Der Katholische Krankenhausverband Deutschland forderte die Bundesregierung auf, schnell nachhaltige Finanzhilfen auf den Weg zu bringen und Tarifsteigerungen vollständig zu refinanzieren. Geschäftsführerin Bernadette Rümmelin erklärte, gerade für freigemeinnützige Häuser wie die katholischen Kliniken sei die Lage besonders brisant. Ihr Defizit werde in aller Regel nicht von den Kommunen kompensiert.

Bayerns Gesundheitsminister Klaus Holetschek (CSU) rief Bundeskanzler Olaf Scholz (SPD) in der „Augsburger Allgemeinen“ auf, die Krankenhausfinanzen zur Chefsache zu machen und als Teil seines Deutschlandpaktes voranzutreiben.

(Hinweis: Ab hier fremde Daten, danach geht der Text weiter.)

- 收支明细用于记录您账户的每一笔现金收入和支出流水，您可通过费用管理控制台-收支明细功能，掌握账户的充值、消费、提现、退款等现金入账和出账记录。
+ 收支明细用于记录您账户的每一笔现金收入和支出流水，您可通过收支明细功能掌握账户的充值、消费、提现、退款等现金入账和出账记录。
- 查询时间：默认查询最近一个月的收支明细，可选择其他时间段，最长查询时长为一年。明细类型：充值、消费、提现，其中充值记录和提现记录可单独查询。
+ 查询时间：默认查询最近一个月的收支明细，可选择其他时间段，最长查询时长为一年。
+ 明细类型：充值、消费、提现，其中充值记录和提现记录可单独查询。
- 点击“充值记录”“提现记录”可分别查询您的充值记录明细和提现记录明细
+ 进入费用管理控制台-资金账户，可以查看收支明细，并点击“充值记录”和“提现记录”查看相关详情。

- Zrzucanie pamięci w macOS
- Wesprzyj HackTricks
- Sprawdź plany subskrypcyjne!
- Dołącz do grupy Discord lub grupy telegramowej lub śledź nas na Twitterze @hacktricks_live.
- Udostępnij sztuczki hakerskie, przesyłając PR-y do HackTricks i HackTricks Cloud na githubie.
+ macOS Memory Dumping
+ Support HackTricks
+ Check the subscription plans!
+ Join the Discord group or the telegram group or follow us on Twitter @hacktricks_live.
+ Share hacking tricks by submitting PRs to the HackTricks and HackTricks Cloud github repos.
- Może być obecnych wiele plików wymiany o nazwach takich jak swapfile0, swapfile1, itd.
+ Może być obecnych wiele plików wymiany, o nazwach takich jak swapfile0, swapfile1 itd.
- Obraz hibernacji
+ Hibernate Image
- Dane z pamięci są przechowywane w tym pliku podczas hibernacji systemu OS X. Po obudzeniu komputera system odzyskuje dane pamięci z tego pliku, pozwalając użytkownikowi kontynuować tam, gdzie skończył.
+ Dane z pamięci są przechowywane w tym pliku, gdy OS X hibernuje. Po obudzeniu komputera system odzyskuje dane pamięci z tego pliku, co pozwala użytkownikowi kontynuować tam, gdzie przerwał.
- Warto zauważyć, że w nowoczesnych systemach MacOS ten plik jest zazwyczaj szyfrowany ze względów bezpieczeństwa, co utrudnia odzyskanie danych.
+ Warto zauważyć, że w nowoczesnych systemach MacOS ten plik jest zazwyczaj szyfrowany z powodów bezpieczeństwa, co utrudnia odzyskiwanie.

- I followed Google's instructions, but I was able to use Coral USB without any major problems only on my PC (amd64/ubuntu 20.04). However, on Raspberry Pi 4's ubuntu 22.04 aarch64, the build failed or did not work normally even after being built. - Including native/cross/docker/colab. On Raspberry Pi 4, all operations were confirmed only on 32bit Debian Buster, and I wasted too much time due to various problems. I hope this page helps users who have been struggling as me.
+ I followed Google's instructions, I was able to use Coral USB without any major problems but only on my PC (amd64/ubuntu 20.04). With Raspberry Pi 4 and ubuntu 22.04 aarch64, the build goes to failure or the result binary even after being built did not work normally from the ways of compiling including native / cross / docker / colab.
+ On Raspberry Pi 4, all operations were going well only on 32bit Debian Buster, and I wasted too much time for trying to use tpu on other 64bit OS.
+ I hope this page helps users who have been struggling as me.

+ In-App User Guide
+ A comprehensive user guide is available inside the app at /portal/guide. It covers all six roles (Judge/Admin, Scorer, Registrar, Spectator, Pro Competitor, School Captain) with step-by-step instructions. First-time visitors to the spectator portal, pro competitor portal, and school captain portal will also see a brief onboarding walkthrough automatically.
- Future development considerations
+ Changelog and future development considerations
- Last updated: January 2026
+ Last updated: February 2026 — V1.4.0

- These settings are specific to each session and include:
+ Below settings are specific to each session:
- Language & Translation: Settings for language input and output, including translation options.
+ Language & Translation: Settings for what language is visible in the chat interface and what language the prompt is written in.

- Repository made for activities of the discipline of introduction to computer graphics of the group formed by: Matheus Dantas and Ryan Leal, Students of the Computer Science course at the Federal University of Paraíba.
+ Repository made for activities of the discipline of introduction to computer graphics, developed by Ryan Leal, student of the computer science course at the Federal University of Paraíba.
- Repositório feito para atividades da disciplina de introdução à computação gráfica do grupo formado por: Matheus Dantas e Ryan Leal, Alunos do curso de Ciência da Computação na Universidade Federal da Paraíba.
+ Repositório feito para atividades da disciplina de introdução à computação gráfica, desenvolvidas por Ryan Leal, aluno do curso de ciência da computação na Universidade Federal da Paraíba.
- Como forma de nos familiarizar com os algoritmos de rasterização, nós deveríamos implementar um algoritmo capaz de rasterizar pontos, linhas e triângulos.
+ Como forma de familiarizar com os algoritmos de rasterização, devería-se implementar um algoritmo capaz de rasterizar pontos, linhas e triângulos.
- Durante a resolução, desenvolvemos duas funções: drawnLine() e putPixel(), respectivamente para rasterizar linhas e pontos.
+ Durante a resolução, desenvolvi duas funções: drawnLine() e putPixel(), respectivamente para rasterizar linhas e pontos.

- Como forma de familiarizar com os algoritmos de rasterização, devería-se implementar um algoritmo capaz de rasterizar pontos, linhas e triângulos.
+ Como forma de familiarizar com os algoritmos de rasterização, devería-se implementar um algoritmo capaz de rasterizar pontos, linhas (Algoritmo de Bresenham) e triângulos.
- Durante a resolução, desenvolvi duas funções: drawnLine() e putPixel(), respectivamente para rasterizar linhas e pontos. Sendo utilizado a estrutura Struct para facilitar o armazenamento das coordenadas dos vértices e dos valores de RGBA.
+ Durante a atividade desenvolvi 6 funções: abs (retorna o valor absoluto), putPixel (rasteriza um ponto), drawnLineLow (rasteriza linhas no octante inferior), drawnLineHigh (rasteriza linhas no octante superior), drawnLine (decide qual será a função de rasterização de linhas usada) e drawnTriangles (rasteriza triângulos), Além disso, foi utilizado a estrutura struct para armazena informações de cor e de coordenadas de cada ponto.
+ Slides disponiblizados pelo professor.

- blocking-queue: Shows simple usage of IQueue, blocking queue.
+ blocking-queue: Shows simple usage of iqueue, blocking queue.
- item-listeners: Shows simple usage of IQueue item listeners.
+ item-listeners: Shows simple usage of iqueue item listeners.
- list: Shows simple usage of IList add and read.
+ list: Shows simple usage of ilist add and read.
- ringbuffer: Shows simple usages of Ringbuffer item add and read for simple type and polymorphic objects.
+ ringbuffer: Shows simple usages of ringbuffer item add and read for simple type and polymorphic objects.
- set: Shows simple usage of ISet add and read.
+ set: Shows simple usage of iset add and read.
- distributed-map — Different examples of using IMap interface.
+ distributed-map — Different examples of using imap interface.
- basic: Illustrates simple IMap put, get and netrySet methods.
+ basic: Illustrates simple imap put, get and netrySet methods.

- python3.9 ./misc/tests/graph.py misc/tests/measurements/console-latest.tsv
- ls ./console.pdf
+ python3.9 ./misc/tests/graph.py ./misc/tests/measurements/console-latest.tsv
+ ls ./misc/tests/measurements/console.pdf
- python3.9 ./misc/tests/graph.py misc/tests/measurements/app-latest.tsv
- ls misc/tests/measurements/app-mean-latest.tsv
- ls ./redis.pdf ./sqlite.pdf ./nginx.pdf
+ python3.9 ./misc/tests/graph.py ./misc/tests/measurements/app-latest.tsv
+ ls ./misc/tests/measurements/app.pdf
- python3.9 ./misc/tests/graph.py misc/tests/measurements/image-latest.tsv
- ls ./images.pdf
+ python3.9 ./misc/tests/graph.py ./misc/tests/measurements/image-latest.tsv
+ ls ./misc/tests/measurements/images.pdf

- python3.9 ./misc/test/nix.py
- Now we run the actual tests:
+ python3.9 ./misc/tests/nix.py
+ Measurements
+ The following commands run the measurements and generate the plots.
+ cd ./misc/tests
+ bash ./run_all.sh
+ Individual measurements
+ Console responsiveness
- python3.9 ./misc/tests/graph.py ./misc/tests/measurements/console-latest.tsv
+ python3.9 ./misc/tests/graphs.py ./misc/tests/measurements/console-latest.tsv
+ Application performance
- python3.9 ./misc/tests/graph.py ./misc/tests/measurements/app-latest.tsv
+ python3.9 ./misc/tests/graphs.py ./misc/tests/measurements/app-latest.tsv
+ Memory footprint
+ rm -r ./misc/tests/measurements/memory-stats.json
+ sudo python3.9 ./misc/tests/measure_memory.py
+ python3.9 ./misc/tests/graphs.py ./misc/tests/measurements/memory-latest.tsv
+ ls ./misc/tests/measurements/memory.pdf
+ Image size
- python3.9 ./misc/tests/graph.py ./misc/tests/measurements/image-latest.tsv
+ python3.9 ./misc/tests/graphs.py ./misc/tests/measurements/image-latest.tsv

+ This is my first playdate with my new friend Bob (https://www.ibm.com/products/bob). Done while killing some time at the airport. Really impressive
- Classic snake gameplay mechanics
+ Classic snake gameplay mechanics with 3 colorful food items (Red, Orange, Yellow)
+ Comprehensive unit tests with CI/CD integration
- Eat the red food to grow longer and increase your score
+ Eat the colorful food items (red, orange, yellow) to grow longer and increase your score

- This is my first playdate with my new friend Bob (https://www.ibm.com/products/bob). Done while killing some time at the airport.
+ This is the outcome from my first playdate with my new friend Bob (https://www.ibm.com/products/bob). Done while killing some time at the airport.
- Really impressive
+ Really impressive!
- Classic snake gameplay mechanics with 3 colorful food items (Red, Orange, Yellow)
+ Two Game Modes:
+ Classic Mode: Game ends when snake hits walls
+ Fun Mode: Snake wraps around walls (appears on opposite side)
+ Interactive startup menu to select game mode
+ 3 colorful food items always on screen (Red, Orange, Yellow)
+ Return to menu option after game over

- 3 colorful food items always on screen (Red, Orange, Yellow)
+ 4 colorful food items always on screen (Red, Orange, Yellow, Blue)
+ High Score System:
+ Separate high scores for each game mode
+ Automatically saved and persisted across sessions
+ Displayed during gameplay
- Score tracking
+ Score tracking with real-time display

Laumann weist Lauterbach-Kritik zurück

NRW-Gesundheitsminister Karl-Josef Laumann (CDU) wies die Kritik Lauterbachs an den Ländern zurück: Es sei richtig, dass die Länder bei den Investitionskosten in der Vergangenheit ihre Hausaufgaben nicht gemacht hätten, räumte er in der „Rheinischen Post“ ein. NRW habe aber 2017 eine entschiedene Kehrtwende vollzogen. Laumann sieht den Bund in der Pflicht, Überbrückungsleistungen zu zahlen. Er habe die Verantwortung für die Betriebskosten übernommen.